> _Your instructions_
Lines containing the word "fetch" in the data below: say how many, with no other text.

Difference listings
◇ ◇ ◇ ◇

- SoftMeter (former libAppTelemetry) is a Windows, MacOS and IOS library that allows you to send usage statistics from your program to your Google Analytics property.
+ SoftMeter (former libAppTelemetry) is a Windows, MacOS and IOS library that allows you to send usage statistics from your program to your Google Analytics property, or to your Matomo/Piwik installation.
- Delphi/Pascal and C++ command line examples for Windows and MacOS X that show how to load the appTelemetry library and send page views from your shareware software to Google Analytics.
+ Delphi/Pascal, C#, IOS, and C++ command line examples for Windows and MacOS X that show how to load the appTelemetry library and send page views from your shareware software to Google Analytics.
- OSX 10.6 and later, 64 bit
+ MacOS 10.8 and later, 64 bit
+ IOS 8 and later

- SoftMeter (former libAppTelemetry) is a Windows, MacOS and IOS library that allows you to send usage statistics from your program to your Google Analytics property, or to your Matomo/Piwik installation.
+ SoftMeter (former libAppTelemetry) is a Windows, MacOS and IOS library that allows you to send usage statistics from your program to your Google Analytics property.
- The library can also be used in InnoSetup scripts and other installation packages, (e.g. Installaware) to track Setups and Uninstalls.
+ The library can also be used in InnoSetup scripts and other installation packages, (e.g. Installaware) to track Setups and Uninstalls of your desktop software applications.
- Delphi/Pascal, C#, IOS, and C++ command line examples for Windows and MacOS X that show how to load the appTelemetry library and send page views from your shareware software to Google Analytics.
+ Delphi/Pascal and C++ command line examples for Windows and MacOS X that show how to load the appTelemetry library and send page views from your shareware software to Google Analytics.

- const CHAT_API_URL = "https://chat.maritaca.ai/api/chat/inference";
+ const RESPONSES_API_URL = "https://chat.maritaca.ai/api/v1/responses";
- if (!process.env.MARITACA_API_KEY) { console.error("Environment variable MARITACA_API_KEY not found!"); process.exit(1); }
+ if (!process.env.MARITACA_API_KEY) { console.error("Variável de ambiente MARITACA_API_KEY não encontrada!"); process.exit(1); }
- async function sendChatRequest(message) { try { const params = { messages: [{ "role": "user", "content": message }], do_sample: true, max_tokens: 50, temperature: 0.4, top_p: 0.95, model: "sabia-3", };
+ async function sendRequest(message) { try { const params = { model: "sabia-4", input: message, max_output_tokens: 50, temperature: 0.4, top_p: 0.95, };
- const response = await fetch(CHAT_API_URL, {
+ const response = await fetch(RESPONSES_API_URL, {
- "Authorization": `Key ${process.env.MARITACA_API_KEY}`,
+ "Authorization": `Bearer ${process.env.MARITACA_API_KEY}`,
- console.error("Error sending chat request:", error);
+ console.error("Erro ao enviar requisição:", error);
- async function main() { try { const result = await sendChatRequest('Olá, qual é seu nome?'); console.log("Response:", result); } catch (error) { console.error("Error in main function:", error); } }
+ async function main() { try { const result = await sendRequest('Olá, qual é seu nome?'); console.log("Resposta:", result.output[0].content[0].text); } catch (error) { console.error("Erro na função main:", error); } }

◇ ◇ ◇ ◇

> _Answer for the task_
2